Figure 7 shows the pressure gradient as a function of the gas superficial velocity for varying values of the liquid superficial velocity. This allows other researchers to easily use these data and check if the pressure drop measurements are within the realistic range of values having consistent trends with neighbouring points. Compared to the air–water case, the air–oil flow exhibits a different pressure drop behavior, which is more evident in the intermediate velocity range between 0.25 and 1.5 m s−1. It appears that the oil viscosity is such that a thicker layer of fluid remains adhered to the inner wall of the pipe after passage of a slug. At low liquid velocities, the interfacial stresses prevent the K-H instability from developing unsteadily, resulting only in a small undulating interface. However, as the liquid flow velocity increases, the interfacial stresses also increase, the effective cross-section is reduced as the layer becomes thicker and the K-H instability has more chances to develop. This results in a severe deformation of the thick oil layer around the wall, which, in turn, promotes flow separation and severe turbulence in the gaseous phase. These effects may induce adverse pressure gradients in the flow, resulting in an overall drastic reduction in the pressure drop along the pipe. In contrast, at high mixture velocities, the interfacial stresses are high enough to allow liquid removal from the layer. The removed fluid is dragged into the core of the flow, thereby leading to an effective reduction in the layer thickness. This marks a kind of transition where the overall pressure gradient is restored to a steady average value.

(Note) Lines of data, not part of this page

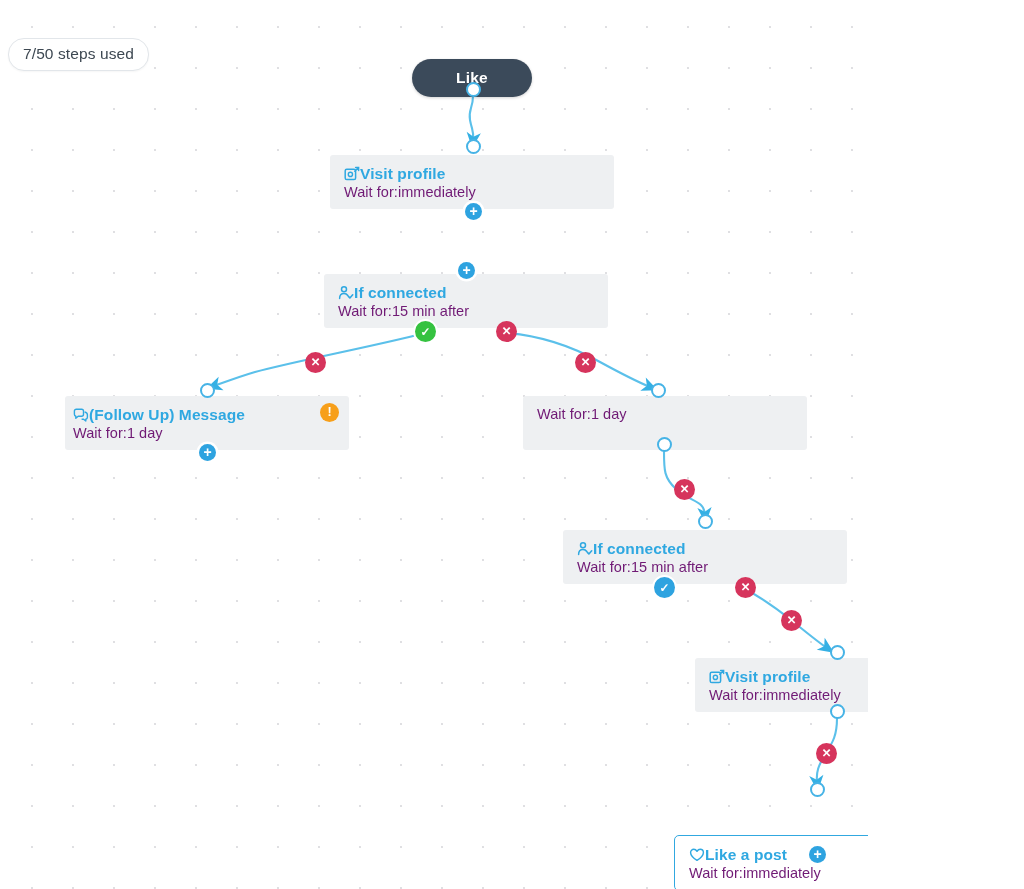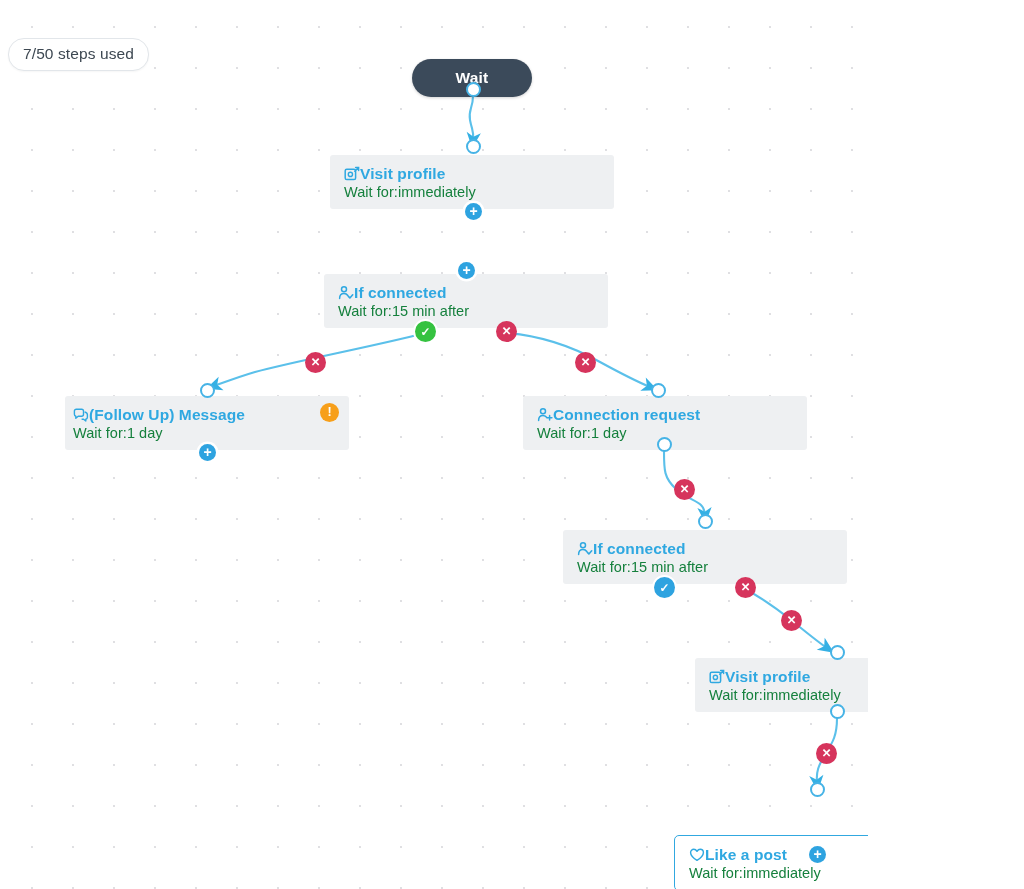"Wait" span { text: Wait -> Like }
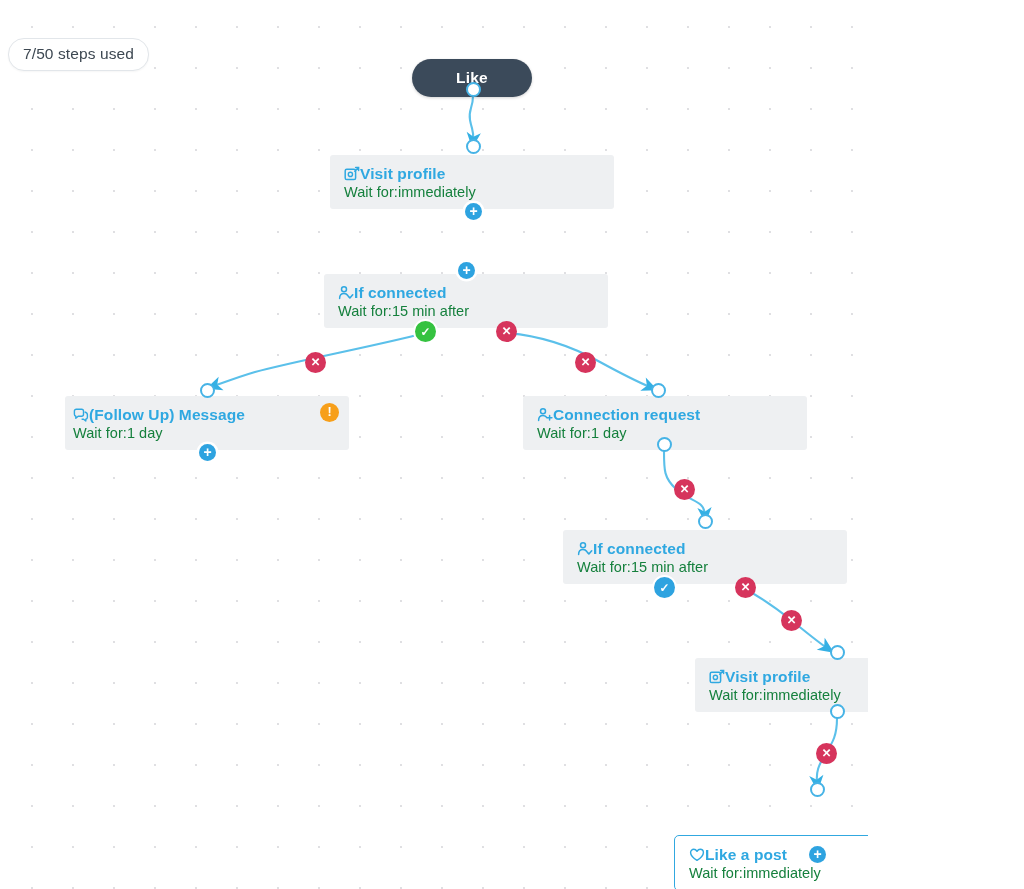"Wait for:immediately" .card-sub { color: #15803d -> #701a75 }
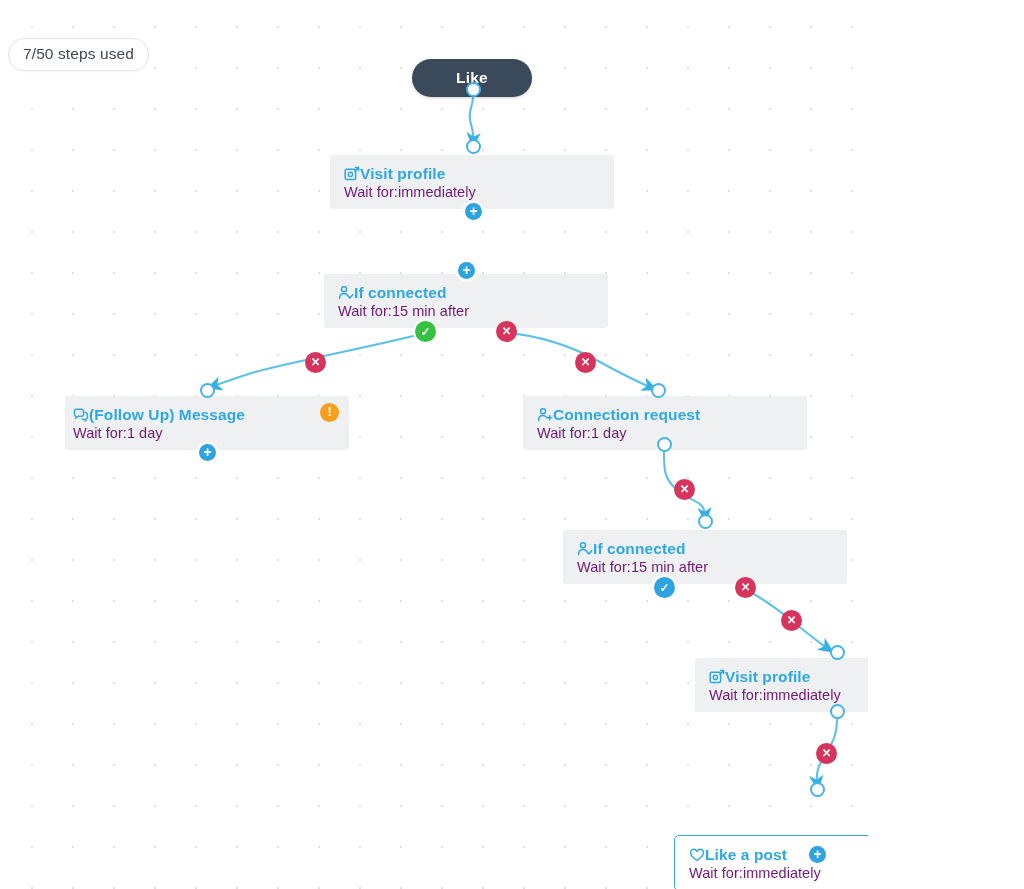"Connection request" div.card-title-row { html: <div> <span> <svg> <circle></circle> <path></path> <path></path> </svg> </span> <span>Connection request</span> </div> -> none }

In general, the effect of increasing the gas and liquid superficial velocities is to increase the pressure gradient. Also, for gas superficial velocities lower than around 10 m s−1, as expected, the pressure drop is generally higher for the air–oil flow, since it is more viscous than water. Surface tension and density are less relevant due to the relatively big pipe diameter and horizontal pipe orientation. However, it can be noted that, for superficial velocities beyond around 10 m s−1, the pressure drop in air–oil flow can be lower than that in air–water flow. This is interesting because, as the viscosity increases, the pressure drop normally increases, as was reported by Gokcal et al. [25]. An effort was devoted to ensure the correctness of this result. Figure 8 shows a side-by-side comparison between the air–oil and air–water pressure drop, whereas Figure 9 shows a comparison with pressure drop data provided by Gokcal et al. [25], where the effects of viscosity can be appreciated. To explain this, we resort to flow visualization with a high-speed video camera and the use of a transparent section. In addition, other literature data were used for comparison. The experimental data reported in Figure 9 differ from those of Gokcal et al. [25] because both data sequences correspond to different viscosities. In the present work, the viscosity was 0.03 Pa s against 0.181 Pa s in the study by Gokcal et al. [25].

3.1. Flow Visualization

Figure 10 shows snapshots from the videos taken at a liquid superficial velocity of 0.5 m s−1 with the high-speed camera at 250 fps. The full videos are available as complimentary material in the appendix. The videos show that these conditions correspond to intermittent flow. However, we focus on the section of the stratified liquid layer to explain the results of the pressure drop comparison. The picture for air–water (on the left column) shows that the interface appears more blurred due to the highly disturbed flow. For air–oil (on the right column), the interface is smooth with a greater height and the film around the pipe wall is visibly thicker. Similar observations are described by Andritsos and Hanratty [37] for a viscosity of 80 cp, although no clear pictures were provided. The wavier interface suggests that there is a bigger interfacial friction factor in the air–water interface. The presence of waves at the interface can cause the interfacial shear stress to be much greater than the one that would be observed if the interface were smooth [36]. The presence of fully developed roll waves was also found to increase interfacial friction at the gas–liquid interface [38]. The friction at the interface is often represented as a function of the wall friction of the gas, f i = φ f g . Andritsos et al. [36] proposed empirical correlations for the ratio f i / f g for the 2D wave and Kelvin–Helmholtz (K-H) wave stratified sub-regimes. These regimes are characterized by significant distortions in the gas–liquid interface. Typically, these distortions correspond to wave flow patterns, which are promoted by the increased interfacial stresses caused by the increased slip velocity at the interface. According to Andritsos et al. [36], the interfacial friction factor can be up to 10x that of the gas phase in the K-H wave region. In the present experiments, the flow pattern reaches the annular flow region. As a result, larger pressure drops and lower liquid holdups are expected for the air–water case. Visual observations from the corresponding videos, with tiny bubbles trapped, reveal that the fluid in the stratified liquid layer seems to travel at a lower velocity for the case of oil compared to the air–water case. This explains the lower pressure drop obtained for the air–oil flow because the pressure drop depends on both the velocity and interfacial friction factor.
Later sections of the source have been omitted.